2. Les basses températures
E.Cavicchioli, R.Herbert et plusieurs autres chercheurs ont résumé dans plusieurs articles publiés entre 1986 et 2001 quelques unes des méthodes utilisées par les microbes confrontés au choc du froid :
- Pour contrer la perte de fluidité membranaire, augmenter la fraction d’acides gras polyinsaturés.
- Pour contrer le taux réduit des processus enzymatiques et le transport : 1) vous déplacer, si possible, vers un milieu plus riche en substrats organiques afin de compenser la perte d’énergie et l’efficacité des moyens de transport, ou 2) synthétiser une enzyme adaptée au froid.
- Pour stabiliser les structures secondaires des acides nucléiques et leurs effets inhibitoires subséquents sur la réplication de l’ADN, la transcription et la traduction des ARNm, faites évoluer les protéines froides actives de manière à ce qu’elles produisent des protéines conservant une structure flexible et des fonctions catalytiques efficaces.
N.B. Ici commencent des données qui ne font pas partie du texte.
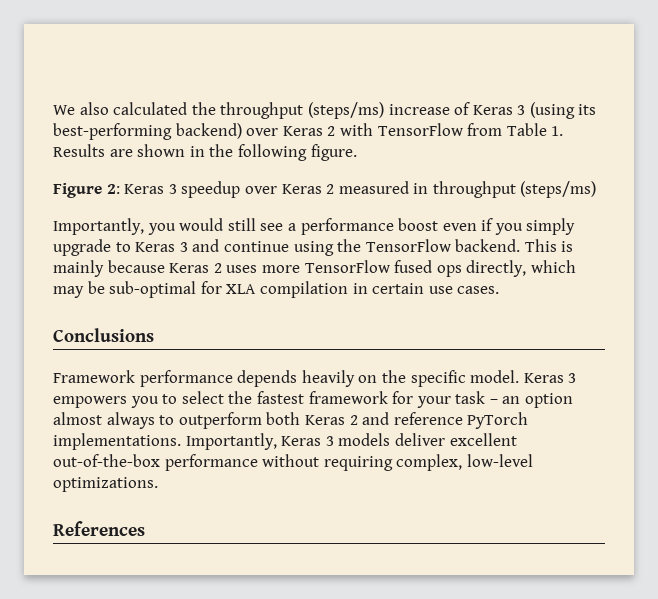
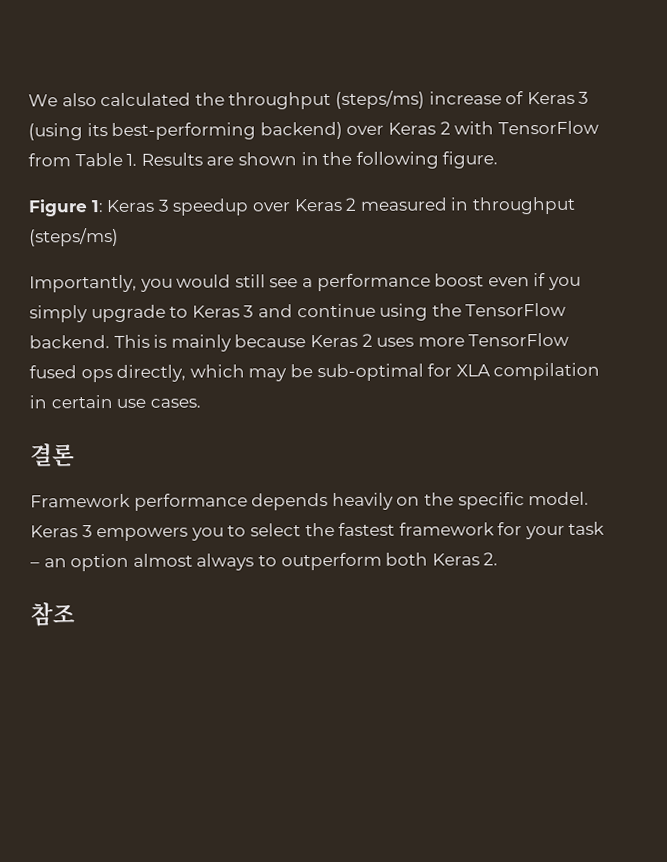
- Figure 2: Keras 3 speedup over Keras 2 measured in throughput (steps/ms)
+ Figure 1: Keras 3 speedup over Keras 2 measured in throughput (steps/ms)
- Conclusions
+ 결론
- Keras 3 empowers you to select the fastest framework for your task – an option almost always to outperform both Keras 2 and reference PyTorch implementations. Importantly, Keras 3 models deliver excellent out-of-the-box performance without requiring complex, low-level optimizations.
- References
+ Keras 3 empowers you to select the fastest framework for your task – an option almost always to outperform both Keras 2.
+ 참조

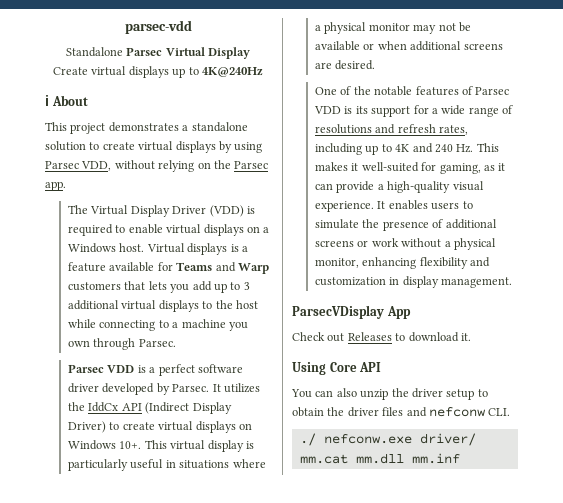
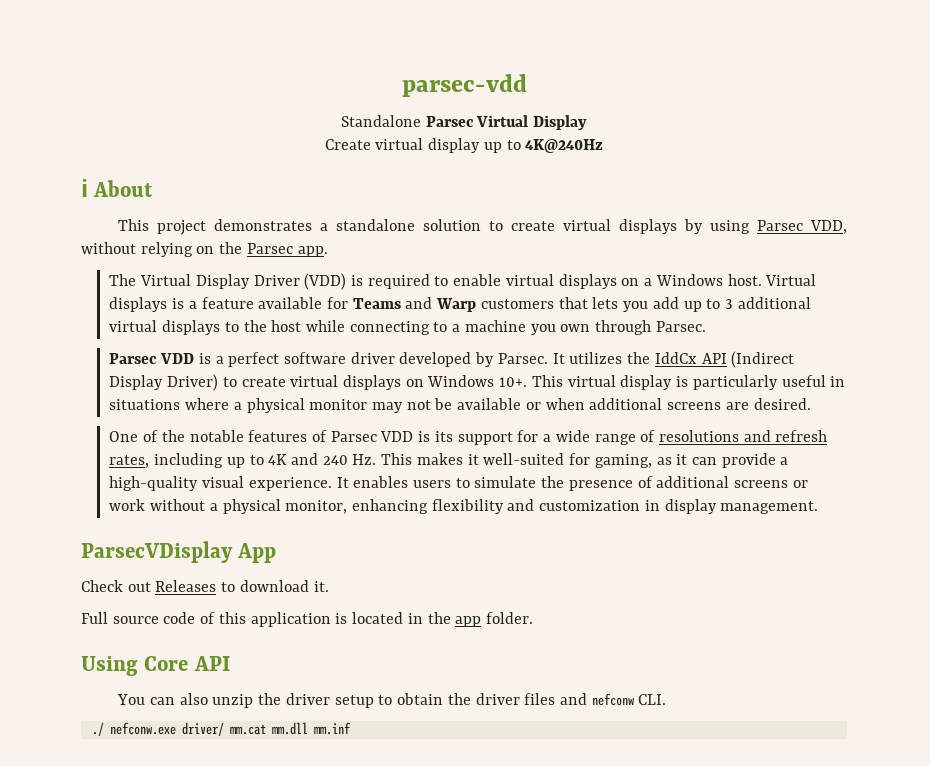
- Create virtual displays up to 4K@240Hz
+ Create virtual display up to 4K@240Hz
+ Full source code of this application is located in the app folder.

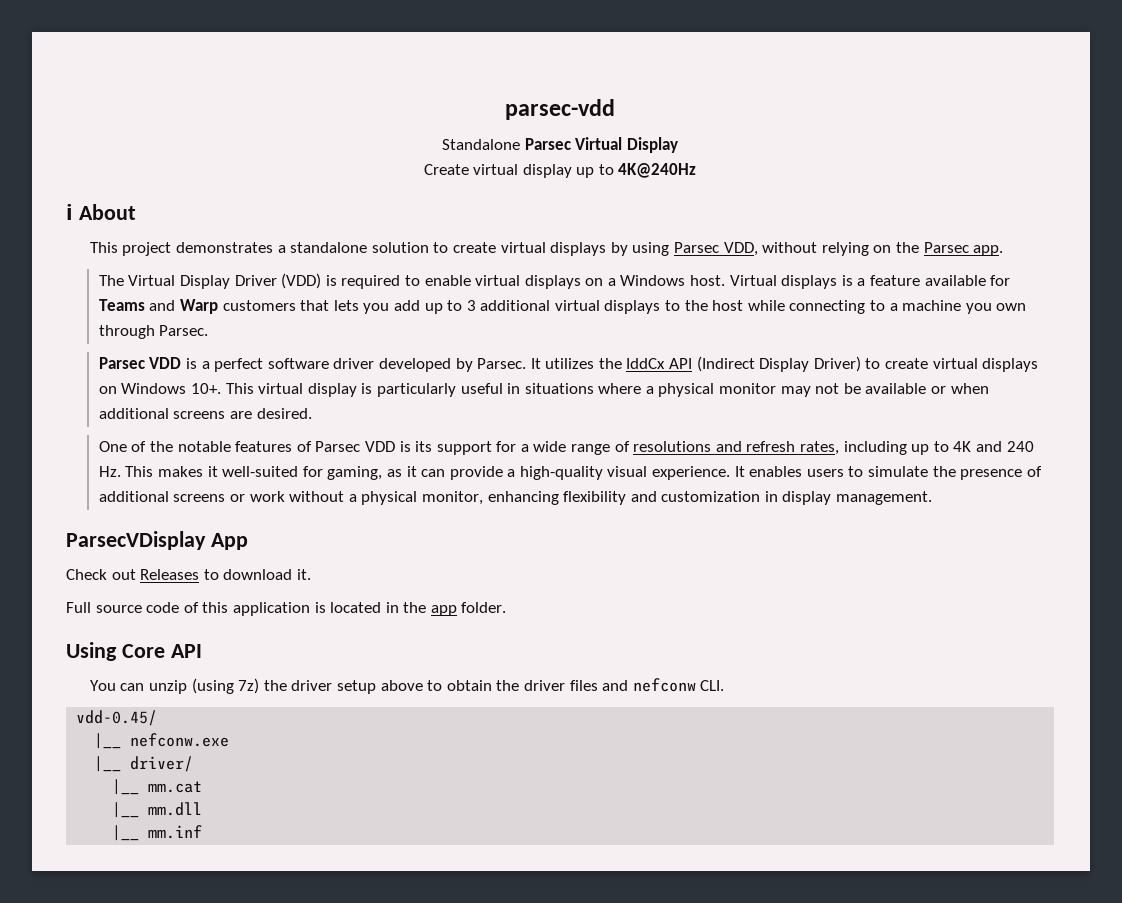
- You can also unzip the driver setup to obtain the driver files and nefconw CLI.
+ You can unzip (using 7z) the driver setup above to obtain the driver files and nefconw CLI.
- ./ nefconw.exe driver/ mm.cat mm.dll mm.inf
+ vdd-0.45/
+ |__ nefconw.exe
+ |__ driver/
+ |__ mm.cat
+ |__ mm.dll
+ |__ mm.inf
- Pour empêcher la formation de cristaux de glace et éviter les dommages cellulaires, si la température descend sous le point de congélation du cytoplasme, synthétiser des protéines antigel pour inhiber la formation de glace. Des hydrates de carbone solubles et des polyoles peuvent également servir de cryoprotecteur.
- Certaines espèces disposent naturellement de facultés leurs permettant de résister au gel et peuvent prolonger leur durée de vie dans de telles conditions (voir tableau 2, p1.
3. Forte acidité
Afin de tirer avantage de toute la nourriture présente dans les veines acides des glaces, les microbes doivent pouvoir tolérer un pH qui peut atteindre 0. Mais pour garantir une activité de biosynthèse, les cellules doivent impérativement maintenir un pH intracellulaire supérieur à ~6. Les organismes qui ont pris la forme de spores et qui sont incapables de soutenir un gradient de pH si élevé peuvent se différencier des spores qui, à l’état dormant et protégés par leur coquille, résistent aux acides et ne doivent pas maintenir ce gradient de pH.
Les organismes acidophiles telles que Dunaliella acidophila qui ne sont pas à l’état de spores peuvent combiner plusieurs méthodes pour survivre dans de telles conditions : développer un potentiel transmembranaire positif à l’intérieur; une charge de surface positive; un puissant plasma membranaire H+-APTase qui rejète les protons; une membrane présentant une très faible perméabilité aux protons; une grande faculté tampon du cytoplasme liée à la faculté des protéines et d’autres molécules “d’éponger” les protéines entrantes; et stabilisation des protéines et d’autres biomolécules sur la surface externe de la membrane pour contrer l’effet de l’inactivation acide.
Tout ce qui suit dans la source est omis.